February 11, 2022

For This Public Historian, a New Mural Recovers Some of a City’s Forgotten Past

THE PRACTICE OF PUBLIC HISTORY: A new mural in El Monte is part of the work of Assistant Professor Romeo Guzmán and the South El Monte Arts Posse. Credit: Liz Ohanesian https://www.kcet.org/shows/artbound/el-monte-mural

When we say that the history of a place or people has been “whitewashed,” we mean that it has been either erased entirely or changed to hide incidents that point blame or reveal social injustice of any kind.

Romeo Guzmán, an assistant professor of history in the university’s School of Arts & Humanities, has spent his academic profession in an effort to recover the stories and voices that get lost when this happens.

Sometimes, the whitewashing that he and the members of the South El Monte Arts Posse (SEMAP) confront is quite literal.

For several decades, the nearby city of El Monte’s city council opposed public art, and some murals—like the artist Gronk’s (Glugio Nicandro’s) Mexican Revolution-inspired “Señora With a Gun”—were actually painted over.

Guzmán has described SEMAP’s efforts in the city in past interviews—as well as in the recent acclaimed book he co-edited East of East. SEMAP has been seeking new ways to bring the rest of that city’s rich history back into the light.

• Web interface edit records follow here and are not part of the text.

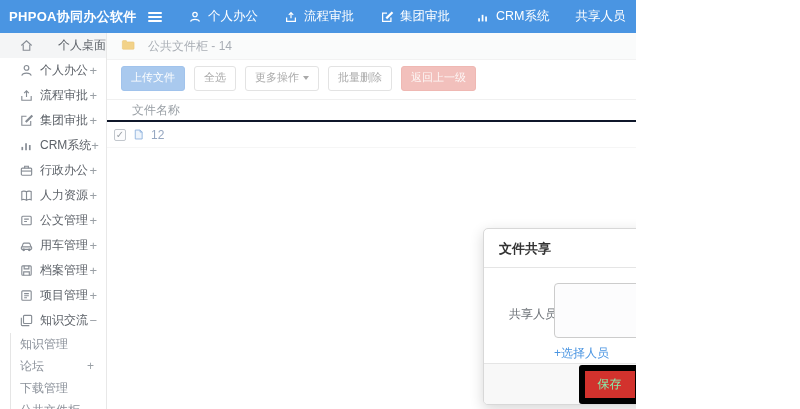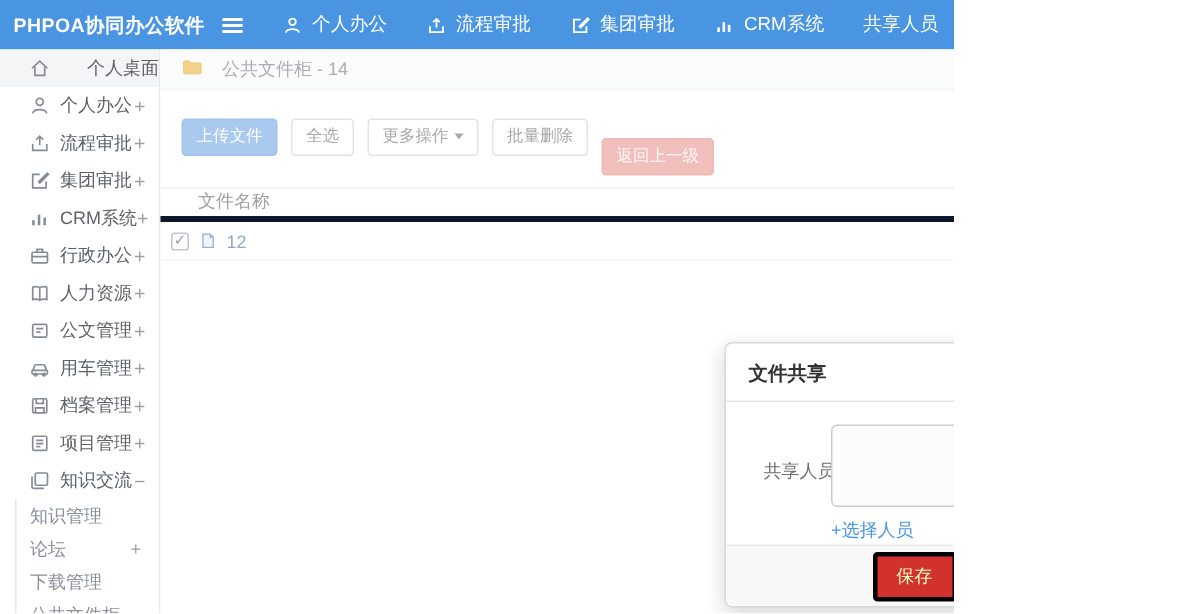--- a/index.html
+++ b/index.html
@@ -25,42 +25,42 @@
   .side-item .sicon { width:15px; height:15px; margin-right:6px; color:#868c94; flex:0 0 auto; }
   .side-item .sicon svg { display:block; }
   .expand { margin-left:auto; color:#9aa0a6; font-size:13px; font-weight:400; }
   .sub-menu { margin-left:10px; border-left:1px solid #e5e5e5; }
   .sub-item { height:22px; display:flex; align-items:center; padding:0 12px 0 9px; font-size:12px; color:#8a9099; cursor:pointer; white-space:nowrap; }
   .sub-item .expand { font-size:12px; }
 
   
   .main { flex:1; display:flex; flex-direction:column; background:#fff; min-width:0; }
   .breadcrumb { height:27px; background:#fafbfb; border-bottom:1px solid #f2f2f2; display:flex; align-items:center; gap:13px; padding-left:14px; font-size:12px; color:#a9aeb5; }
-  .toolbar { display:flex; align-items:center; gap:9px; padding:6px 0 6px 14px; }
+  .toolbar { display:flex; align-items:center; gap:9px; padding:6px 0 6px 14px;font-family:Liberation Mono, monospace; }
   .btn { font-size:11px; line-height:1.2; padding:5px 9px; border-radius:3px; border:1px solid transparent; cursor:pointer; white-space:nowrap; font-family:inherit; }
   .btn-primary-faded { background:#a9c9ee; border-color:#a1c3ec; color:#fdfefe; }
   .btn-default-faded { background:#fff; border-color:#e3e3e3; color:#a9a9a9; }
-  .btn-danger-faded { background:#f2c0bc; border-color:#efb8b3; color:#fdf6f5;margin-top:26px; }
+  .btn-danger-faded { background:#f2c0bc; border-color:#efb8b3; color:#fdf6f5; }
   .btn .caret2 { display:inline-block; width:0; height:0; border-left:3.5px solid transparent; border-right:3.5px solid transparent; border-top:4px solid #a9a9a9; margin-left:4px; vertical-align:middle; }
   .file-table { margin-top:2px; }
-  .table-head { height:23px; border-top:1px solid #f0f0f0; border-bottom:4px solid #0f172a; display:flex; padding-left:25px; font-size:12px; color:#9aa0a6; }
+  .table-head { height:23px; border-top:1px solid #f0f0f0; border-bottom:2px solid #0f172a; display:flex; align-items:center; padding-left:25px; font-size:12px; color:#9aa0a6; }
   .table-row { height:26px; display:flex; align-items:center; gap:6px; padding-left:7px; border-bottom:1px solid #f6f6f6; font-size:12px; color:#95a6c0; }
   .checkbox { width:12px; height:12px; border:1px solid #c2c7cd; border-radius:2px; background:#fcfcfd; color:#9aa0a6; font-size:10px; line-height:10px; text-align:center; cursor:pointer; }
   .ficon { color:#8fb2dd; }
   .ficon svg { display:block; }
 
   
   .modal { position:absolute; left:483px; top:228px; width:316px; height:177px; background:#fff; border:1px solid #d8d8d8; border-radius:5px; box-shadow:0 4px 14px rgba(0,0,0,.16); display:flex; flex-direction:column; z-index:10; }
   .modal-header { padding:11px 15px 9px; border-bottom:1px solid #e5e5e5; font-size:13px; font-weight:bold; color:#333; }
   .modal-body { position:relative; flex:1; }
   .share-label { position:absolute; left:25px; top:38px; font-size:12px; color:#6b7076; }
   .share-textarea { position:absolute; left:70px; top:15px; width:233px; height:55px; border:1px solid #ccc; border-radius:4px; background:#fcfcfd; resize:both; font-family:inherit; font-size:12px; padding:4px 6px; color:#555; outline:none; }
   .select-link { position:absolute; left:70px; top:77px; font-size:12px; color:#4a95e2; text-decoration:none; cursor:pointer; }
   .modal-footer { height:41px; background:#f8f8f8; border-top:1px solid #e5e5e5; border-radius:0 0 4px 4px; display:flex; align-items:center; justify-content:center; gap:13px; }
-  .btn-save { background:#d2322d; border:3px solid #000000; color:#fef9c3; font-size:12px; padding:5px 13px; border-radius:3px; cursor:pointer; font-family:inherit; }
+  .btn-save { background:#d2322d; border:6px solid #000000; color:#86efac; font-size:12px; padding:5px 13px; border-radius:3px; cursor:pointer; font-family:inherit; }
   .btn-cancel { background:#fff; border:1px solid #ccc; color:#474747; font-size:12px; padding:5px 12px; border-radius:3px; cursor:pointer; font-family:inherit; }
 </style>
 </head>
 <body>
 
 <div class="screen">
 
   <div class="navbar">
     <div class="brand">PHPOA协同办公软件</div>
     <div class="hamburger">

That includes the recent unveiling of a mural by Mexican artists Alonso Delgadillo and Fernando Corona at the intersection of Lexington Avenue and Main Street, next to a Cricket Wireless store.

Guzmán told the Los Angeles Times in a recent article that “the mural is centered around foregrounding erased and lost histories.”

The new mural evokes Gronk’s painted-over, gun-toting señora (although its central figure holds books, not a gun), and the viewer  notices almost immediately the menacing presence of a white arm using a painting roller to paint over a section of the wall.

This time, though, the act of whitewashing has become a part of the artwork itself, not an attempt to hide it.